- [EXERCISE INSTRUCTIONS]: Lines outside the range are not wanted. Give again exactly the lines between the line holding "[745,346,837,367] Credits ->" and the line holding "[126,718,212,732] modules. ->", inclusive, from the listing below.

- [EXERCISE DATA]:

*** Begin section ***

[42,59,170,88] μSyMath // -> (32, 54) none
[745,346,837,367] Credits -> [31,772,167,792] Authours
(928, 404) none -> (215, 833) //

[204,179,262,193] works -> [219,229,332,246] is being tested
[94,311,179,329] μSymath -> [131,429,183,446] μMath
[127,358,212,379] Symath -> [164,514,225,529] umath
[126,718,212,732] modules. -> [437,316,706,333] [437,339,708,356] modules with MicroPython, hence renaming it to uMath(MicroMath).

*** End section ***
*** Begin section ***

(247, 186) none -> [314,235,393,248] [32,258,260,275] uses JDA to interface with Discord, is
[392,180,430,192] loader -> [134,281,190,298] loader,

*** End section ***

- [ANSWER SECTION]:
[745,346,837,367] Credits -> [31,772,167,792] Authours
(928, 404) none -> (215, 833) //

[204,179,262,193] works -> [219,229,332,246] is being tested
[94,311,179,329] μSymath -> [131,429,183,446] μMath
[127,358,212,379] Symath -> [164,514,225,529] umath
[126,718,212,732] modules. -> [437,316,706,333] [437,339,708,356] modules with MicroPython, hence renaming it to uMath(MicroMath).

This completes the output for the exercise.